It was exactly one week ago I welcomed the first hints of daylight as I was perched in one of my favorite tree stands. It wasn’t long before several small bucks appeared, chasing young does. After four hours of sitting in that tree the thought of a hearty man’s breakfast and a hot cup of coffee sounded better than staying in that stand all day. Not mentioning my backside was getting a little sore, even with periodic stints of standing. Now is the time of year I knew better.
“Sore butts save bucks’ lives,” I said to myself, as I unfastened my safety harness.
Several hours later, on a full belly, I headed back to the woods. In the few short hours I was gone, a buck had made a scrape directly in front of my stand. The ground was pawed clean under the red oak tree and limbs were snapped off at eye level. No doubt this was a good buck that had left his calling card for amorous does.

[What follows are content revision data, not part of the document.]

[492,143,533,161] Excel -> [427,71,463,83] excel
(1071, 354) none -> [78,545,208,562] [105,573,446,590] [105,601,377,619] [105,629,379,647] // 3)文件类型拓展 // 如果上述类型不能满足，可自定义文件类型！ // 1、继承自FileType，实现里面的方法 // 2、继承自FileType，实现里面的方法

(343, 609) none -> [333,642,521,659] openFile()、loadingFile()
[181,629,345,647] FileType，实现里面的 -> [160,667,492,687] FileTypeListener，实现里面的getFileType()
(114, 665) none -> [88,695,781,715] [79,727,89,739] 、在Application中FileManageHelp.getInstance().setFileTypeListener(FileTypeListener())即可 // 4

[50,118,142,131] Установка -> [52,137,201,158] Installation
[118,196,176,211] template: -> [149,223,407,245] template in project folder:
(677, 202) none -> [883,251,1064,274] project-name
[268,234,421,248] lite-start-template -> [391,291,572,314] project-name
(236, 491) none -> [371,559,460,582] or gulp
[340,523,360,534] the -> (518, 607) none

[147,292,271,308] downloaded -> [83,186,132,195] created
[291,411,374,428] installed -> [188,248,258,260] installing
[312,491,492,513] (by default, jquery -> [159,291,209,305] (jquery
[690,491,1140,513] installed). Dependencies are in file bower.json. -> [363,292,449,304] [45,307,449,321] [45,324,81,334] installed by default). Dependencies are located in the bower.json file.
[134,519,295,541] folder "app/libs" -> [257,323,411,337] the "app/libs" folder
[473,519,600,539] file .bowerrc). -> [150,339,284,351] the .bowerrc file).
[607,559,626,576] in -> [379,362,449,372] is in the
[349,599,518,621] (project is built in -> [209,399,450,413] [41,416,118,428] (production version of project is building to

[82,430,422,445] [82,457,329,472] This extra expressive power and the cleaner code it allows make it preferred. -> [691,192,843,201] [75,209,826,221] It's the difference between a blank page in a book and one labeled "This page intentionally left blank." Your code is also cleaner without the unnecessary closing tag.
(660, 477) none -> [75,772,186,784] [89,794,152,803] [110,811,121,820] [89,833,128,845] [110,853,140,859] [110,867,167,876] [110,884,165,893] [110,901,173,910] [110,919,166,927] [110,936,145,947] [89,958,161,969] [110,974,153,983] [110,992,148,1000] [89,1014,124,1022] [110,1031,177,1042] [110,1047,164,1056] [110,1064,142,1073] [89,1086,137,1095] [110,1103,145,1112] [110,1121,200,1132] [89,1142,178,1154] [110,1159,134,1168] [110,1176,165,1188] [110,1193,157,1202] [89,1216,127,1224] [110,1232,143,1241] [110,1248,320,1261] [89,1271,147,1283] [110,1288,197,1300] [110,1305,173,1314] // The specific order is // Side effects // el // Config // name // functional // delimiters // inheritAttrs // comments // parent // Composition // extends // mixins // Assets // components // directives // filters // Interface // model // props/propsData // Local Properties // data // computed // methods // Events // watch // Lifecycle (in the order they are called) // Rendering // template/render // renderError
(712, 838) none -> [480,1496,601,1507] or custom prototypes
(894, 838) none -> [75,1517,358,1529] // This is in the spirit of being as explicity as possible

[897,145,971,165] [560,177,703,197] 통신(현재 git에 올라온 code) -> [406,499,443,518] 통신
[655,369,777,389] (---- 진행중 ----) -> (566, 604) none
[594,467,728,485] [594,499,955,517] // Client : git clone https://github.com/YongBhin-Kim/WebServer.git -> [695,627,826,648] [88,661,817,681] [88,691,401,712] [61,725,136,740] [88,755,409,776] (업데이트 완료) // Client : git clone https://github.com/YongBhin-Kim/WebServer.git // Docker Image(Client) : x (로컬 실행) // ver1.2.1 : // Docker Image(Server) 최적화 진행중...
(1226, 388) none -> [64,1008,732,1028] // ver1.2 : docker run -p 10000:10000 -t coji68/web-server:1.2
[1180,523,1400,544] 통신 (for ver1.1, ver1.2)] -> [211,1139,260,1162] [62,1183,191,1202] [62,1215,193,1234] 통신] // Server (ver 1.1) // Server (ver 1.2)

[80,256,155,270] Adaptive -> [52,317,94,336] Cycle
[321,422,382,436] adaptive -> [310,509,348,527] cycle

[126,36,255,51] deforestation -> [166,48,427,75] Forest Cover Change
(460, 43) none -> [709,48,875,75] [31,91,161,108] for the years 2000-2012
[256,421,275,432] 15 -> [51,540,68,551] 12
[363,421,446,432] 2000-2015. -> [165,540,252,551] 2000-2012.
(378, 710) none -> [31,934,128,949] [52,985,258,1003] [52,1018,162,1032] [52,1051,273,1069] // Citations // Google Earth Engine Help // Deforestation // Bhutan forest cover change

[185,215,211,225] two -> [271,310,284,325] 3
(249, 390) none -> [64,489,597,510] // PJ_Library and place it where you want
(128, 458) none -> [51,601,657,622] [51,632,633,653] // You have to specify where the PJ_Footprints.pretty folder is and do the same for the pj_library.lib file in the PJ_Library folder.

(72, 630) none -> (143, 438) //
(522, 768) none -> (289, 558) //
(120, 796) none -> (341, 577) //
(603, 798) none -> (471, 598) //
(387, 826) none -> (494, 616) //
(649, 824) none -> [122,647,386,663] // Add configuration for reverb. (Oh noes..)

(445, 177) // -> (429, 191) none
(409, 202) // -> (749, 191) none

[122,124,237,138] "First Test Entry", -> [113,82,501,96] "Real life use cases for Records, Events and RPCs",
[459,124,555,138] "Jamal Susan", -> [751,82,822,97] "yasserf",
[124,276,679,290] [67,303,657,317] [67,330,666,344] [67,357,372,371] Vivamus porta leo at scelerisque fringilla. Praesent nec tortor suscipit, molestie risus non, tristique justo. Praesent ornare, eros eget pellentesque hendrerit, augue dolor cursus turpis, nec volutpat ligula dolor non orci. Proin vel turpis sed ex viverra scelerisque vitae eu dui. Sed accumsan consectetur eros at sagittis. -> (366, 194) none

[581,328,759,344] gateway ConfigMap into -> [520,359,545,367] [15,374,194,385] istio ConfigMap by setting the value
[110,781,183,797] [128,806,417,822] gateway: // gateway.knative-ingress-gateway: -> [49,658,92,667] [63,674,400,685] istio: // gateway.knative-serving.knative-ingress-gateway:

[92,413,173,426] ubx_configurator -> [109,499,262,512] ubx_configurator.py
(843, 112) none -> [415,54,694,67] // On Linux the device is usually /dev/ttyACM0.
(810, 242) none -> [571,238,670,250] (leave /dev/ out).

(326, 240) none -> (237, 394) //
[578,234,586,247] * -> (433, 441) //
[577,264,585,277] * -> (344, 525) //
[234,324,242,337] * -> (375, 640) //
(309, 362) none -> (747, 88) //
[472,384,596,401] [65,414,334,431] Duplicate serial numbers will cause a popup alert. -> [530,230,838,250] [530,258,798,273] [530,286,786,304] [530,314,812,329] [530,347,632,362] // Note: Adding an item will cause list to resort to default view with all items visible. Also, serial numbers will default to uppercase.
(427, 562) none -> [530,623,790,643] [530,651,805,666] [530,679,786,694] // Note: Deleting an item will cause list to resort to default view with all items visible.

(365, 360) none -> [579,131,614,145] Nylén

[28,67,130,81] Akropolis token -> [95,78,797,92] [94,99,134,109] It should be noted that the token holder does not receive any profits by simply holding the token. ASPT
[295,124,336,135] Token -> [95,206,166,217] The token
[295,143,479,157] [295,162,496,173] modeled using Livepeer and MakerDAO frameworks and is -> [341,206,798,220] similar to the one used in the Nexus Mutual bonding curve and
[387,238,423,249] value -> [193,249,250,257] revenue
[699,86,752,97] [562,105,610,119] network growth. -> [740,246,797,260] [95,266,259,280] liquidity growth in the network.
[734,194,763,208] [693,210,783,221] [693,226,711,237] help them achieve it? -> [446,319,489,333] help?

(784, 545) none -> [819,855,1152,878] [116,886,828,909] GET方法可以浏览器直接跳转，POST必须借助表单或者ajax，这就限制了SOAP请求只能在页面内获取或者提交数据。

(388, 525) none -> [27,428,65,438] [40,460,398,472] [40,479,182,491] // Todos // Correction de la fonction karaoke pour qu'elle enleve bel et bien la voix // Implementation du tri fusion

“Sore butts save bucks’ lives,” I said again.
As deer hunters, we become conditioned to hunting the first and last hours of daylight. We call it “prime-time.” We live for it, we love it and seldom do we miss those moments in the stand. But as the air cools and daylight draws short, things change. In fact, November is the month bucks are on a mission. This is the month for which for which the monarchs of the woods are created for. They are on the prowl in search of opportunities to fill their God-given purpose in life.
Now, more than any other, is the time to hunt mid-day. We all talk about seeing bucks chase does all over the landscape. Young bucks think they are big stuff and chase does with no regard to terrain, hunting pressure or time of day. However, mature bucks know when the time is right and when the girls are ready. They didn’t get big by being dumb.